Every line below containing the word "devices" should be found and copied.

Records drawn from a dataset:
Content starts
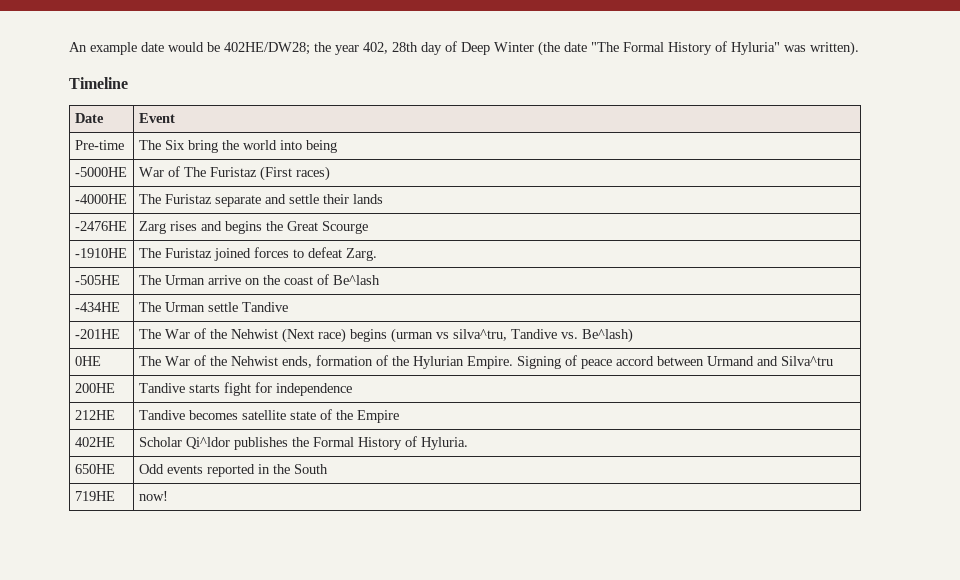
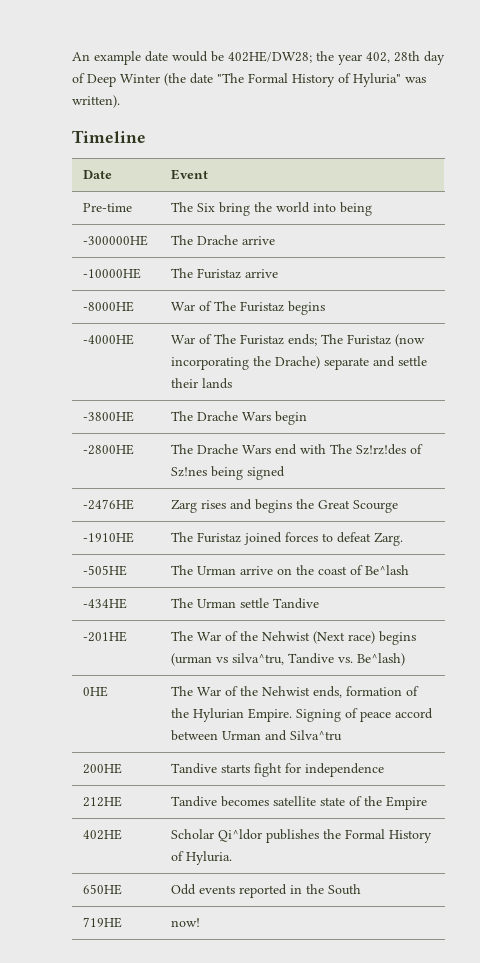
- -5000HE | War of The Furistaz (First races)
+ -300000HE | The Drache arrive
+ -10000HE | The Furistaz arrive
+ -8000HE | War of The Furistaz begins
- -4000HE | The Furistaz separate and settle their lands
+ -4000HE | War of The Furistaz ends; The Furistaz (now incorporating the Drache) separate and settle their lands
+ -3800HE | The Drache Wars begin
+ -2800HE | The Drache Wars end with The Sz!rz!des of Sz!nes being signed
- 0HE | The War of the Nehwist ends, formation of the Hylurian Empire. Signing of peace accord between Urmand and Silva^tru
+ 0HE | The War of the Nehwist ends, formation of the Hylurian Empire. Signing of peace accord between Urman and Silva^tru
Content ends
Content starts
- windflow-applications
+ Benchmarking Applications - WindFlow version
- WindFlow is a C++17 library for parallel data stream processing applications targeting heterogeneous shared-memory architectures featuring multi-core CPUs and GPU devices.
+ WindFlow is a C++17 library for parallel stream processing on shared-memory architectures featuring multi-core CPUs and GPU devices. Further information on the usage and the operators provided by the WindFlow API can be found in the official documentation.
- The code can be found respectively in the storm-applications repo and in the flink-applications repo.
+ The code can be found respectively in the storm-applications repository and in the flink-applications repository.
Content ends
** Solution to the exercise **
- WindFlow is a C++17 library for parallel data stream processing applications targeting heterogeneous shared-memory architectures featuring multi-core CPUs and GPU devices.
+ WindFlow is a C++17 library for parallel stream processing on shared-memory architectures featuring multi-core CPUs and GPU devices. Further information on the usage and the operators provided by the WindFlow API can be found in the official documentation.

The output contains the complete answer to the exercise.